O seu luto em tempo de pandemia
Se vive uma perda, queremos que saiba que os profissionais de saúde têm consciência que para si este é um momento ainda mais difícil e que estamos ao seu lado.
A pandemia da covid-19 está a criar um enorme impacto negativo na nossa percepção de segurança e de estilo de vida. O confinamento forçado, as más notícias sobre o aumento de casos e sobretudo o conviver diariamente com a mortalidade a nível local, nacional e mundial leva-nos para um ambiente de grande incerteza e ansiedade.
Se vive uma perda, queremos que saiba que os profissionais de saúde têm consciência que para si este é um momento ainda mais difícil e que estamos ao seu lado.
Estamos tristes ainda por saber que se o seu ente querido morreu no hospital e, por isso, não pôde estar com ele nos seus últimos dias. Sabemos que sentiu, porventura, que o abandonou e esse é um sentimento muito doloroso. E se depois do falecimento, o corpo foi directamente para o crematório ou sepultura e não pôde escolher a roupa que tinha pensado, ver o corpo, fazer o velório e funeral que desejava, vai sentir que não fez a homenagem que queria e que o seu ente querido merecia.
Além destas dificuldades, sabemos que está a perder aquilo que pensamos ser o mais importante num momento como este, tão difícil, que é a oportunidade de ser confortado e ter a compaixão dos familiares e amigos.
Aqui ficam com algumas recomendações que gostaríamos que lhe fossem úteis:
- Feche os olhos por breves momentos e dê-se conta do mundo à sua volta. Do momento difícil para todos, da necessidade de estarmos em casa e da importância destas medidas para a saúde de todos. Não é por culpa de ninguém que estamos assim. É um momento especial que afecta milhões de pessoas em todo o mundo. Sinta que muitas pessoas enlutadas estão a sentir o mesmo. Sinta-se em comunidade e em ligação com todos, que não está sozinho a viver este momento tão duro. Por exemplo, caso tenha vivido o sentimento de abandono do seu ente querido no hospital, compreenda que tal se deve à situação mundial e não à sua acção.
- Sinta que perder alguém é diferente de não realizar rituais fúnebres. Mesmo que esses rituais sejam relevantes para si, o importante é concentrar-se na perda o seu ente querido.
- Compreenda que se não realizou agora esses rituais poderá fazê-los mais tarde, altura em que poderá agendar missas, encontros de família e visitas ao cemitério ou ao local onde foram depositadas as cinzas.
- Enquanto está em casa, isolado pode focar a sua atenção na pessoa que partiu. Permita-se partilhar emoções, sentimentos e recordações com as pessoas que convivem consigo.
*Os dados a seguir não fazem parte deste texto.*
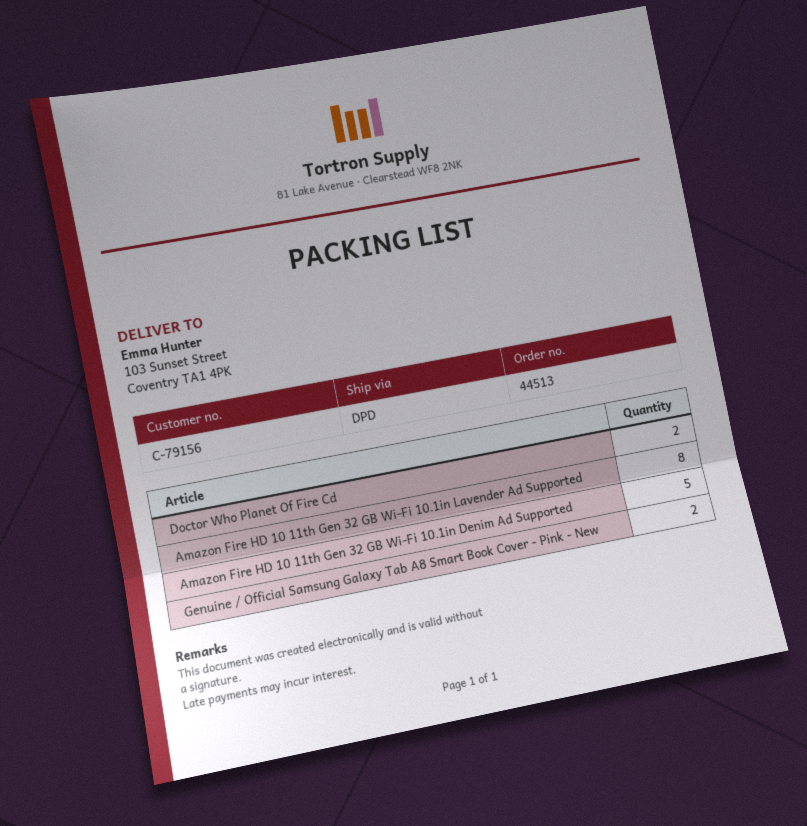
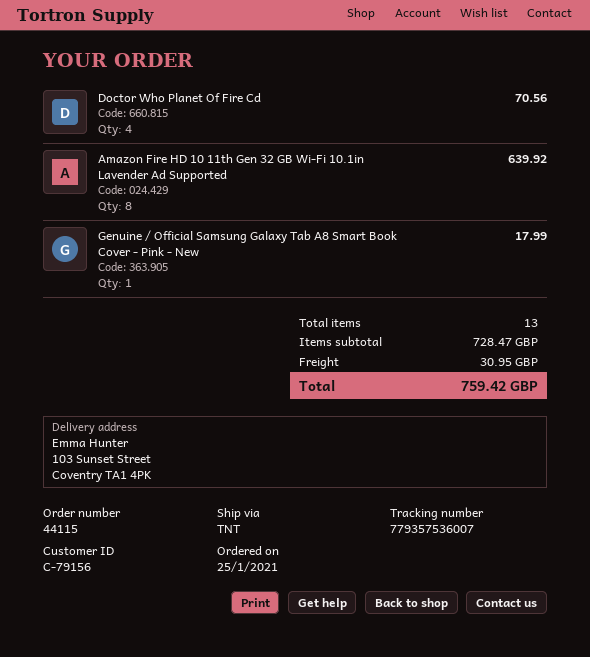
order number: 44513 -> 44115
shipping method: DPD -> TNT
Doctor Who Planet Of Fire Cd: 2 -> 4
Amazon Fire HD 10 11th Gen 32 GB Wi-Fi 10.1in Denim Ad Supported: 5 -> none
Genuine / Official Samsung Galaxy Tab A8 Smart Book Cover - Pink - New: 2 -> 1

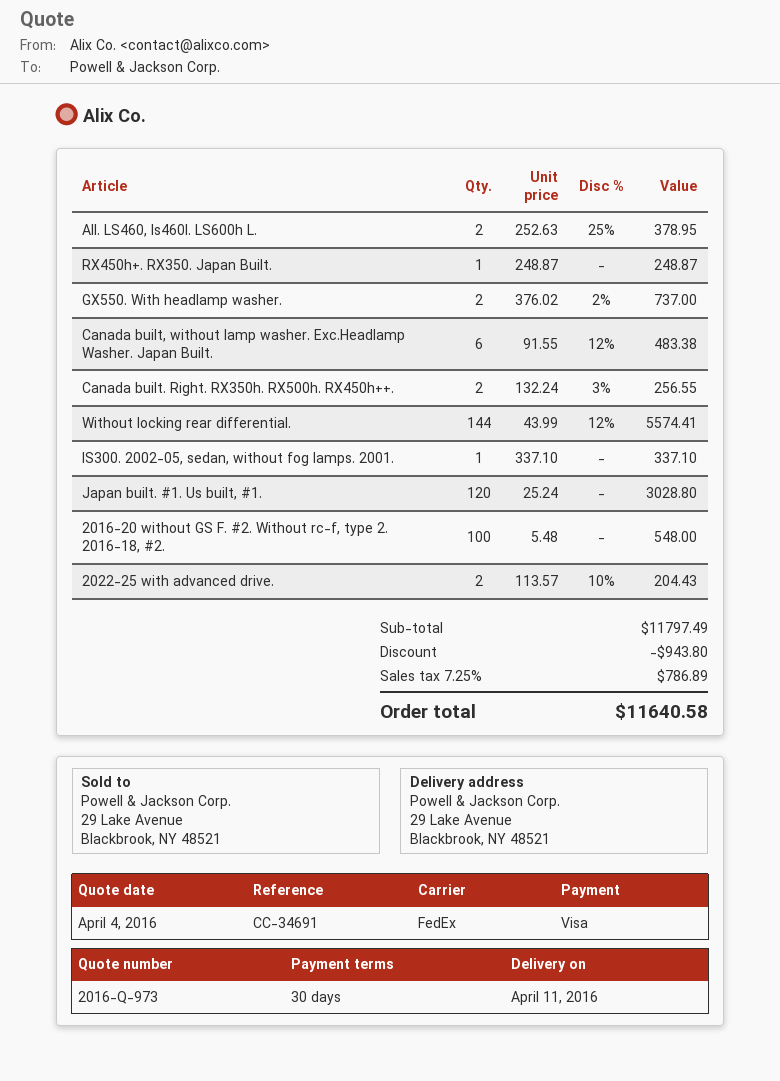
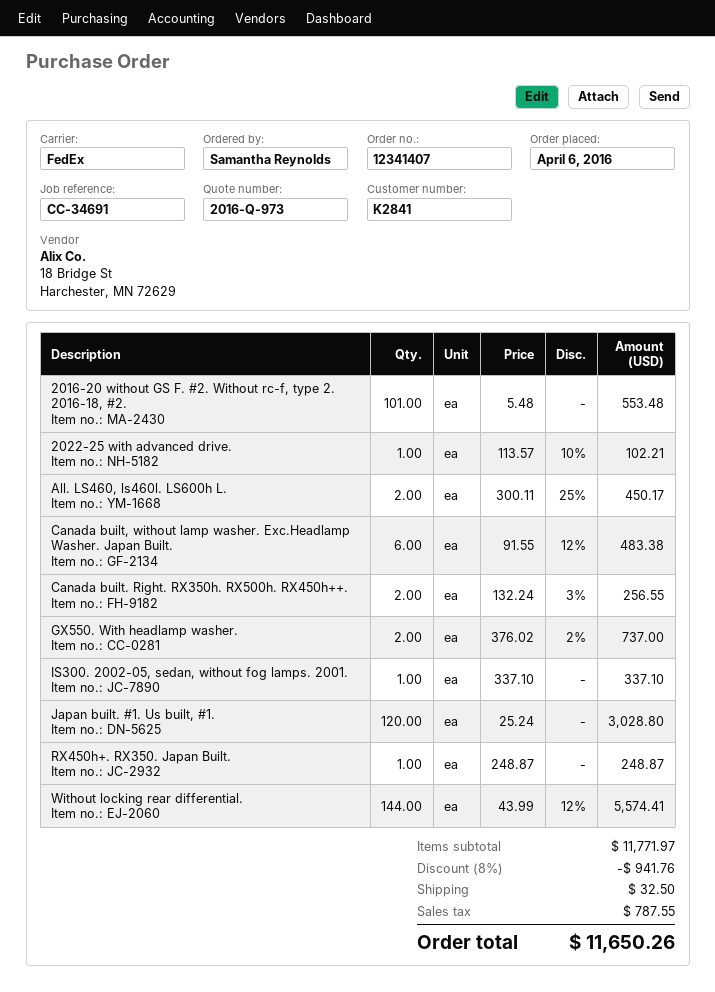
All. LS460, ls460l. LS600h L.: 2 x 252.63 - 25% = 378.95 -> 2 x 300.11 - 25% = 450.17
2016-20 without GS F. #2. Without rc-f, type 2. 2016-18, #2.: 100 x 5.48 = 548.00 -> 101 x 5.48 = 553.48
2022-25 with advanced drive.: 2 x 113.57 - 10% = 204.43 -> 1 x 113.57 - 10% = 102.21
subtotal: 11797.49 -> 11771.97
discount: 943.80 -> 941.76
shipping: none -> 32.50
tax: 786.89 -> 787.55
total: 11640.58 -> 11650.26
- Pode, se se sentir seguro, fazer pequenas reuniões com as pessoas com quem convive, para conversar sobre a que partiu e escutá-las. Permita que as crianças e adolescentes participem porque têm esse direito, além de que, muitas vezes, têm facilidade em falar sobre estes temas.
- Se preferir fazer estas homenagens em privado, opte pela escrita, expressando os seus sentimentos, ao mesmo tempo que ouve uma música que a pessoa tanto gostava ou que a faz ligar-se a essa pessoa tão querida.
- Permita e aceite as suas emoções associadas ao luto. Chorar e estar revoltado são emoções tão associadas à perda que, quando expressadas, sentimo-nos mais aliviados e compreendidos. Sentir que quer estar isolado é também um comportamento que deve aceitar em si e nos outros. Permita que as emoções dos outros se expressem também sem as conter ou limitar.
- Permita sentir-se mais frágil neste momento. Aceite a ajuda de outras pessoas. Abra o seu coração ao outro e à ajuda que lhe bate à porta. Poderá querer procurar um profissional que, nestes momentos, pode ser muito importante para o ajudar a expressar o que sente e a gerir o futuro do seu luto.
- Não esqueça que é um ser integral que, apesar de neste momento preferir estar focado na sua perda tão dolorosa, deve olhar para si como alguém que também deve cuidar da sua saúde física e mental e dos seus familiares. Mantenha as suas rotinas, hábitos saudáveis (exercício e alimentação) e, em caso de sintomatologia incapacitante, contacte o seu médico de família.
- Tome em atenção as crianças e adolescentes, que necessitam também de partilhar a dor e as emoções. O mais importante é criar um ambiente de segurança para que se sintam livres e aceites na forma como expressam as suas emoções, tiram dúvidas e recebem orientações compreensivas.
- Sinta que os psicólogos estão consigo e com a sua dor. Não hesite em contactar-nos para falarmos consigo. Temos consciência das dificuldades que está a sentir.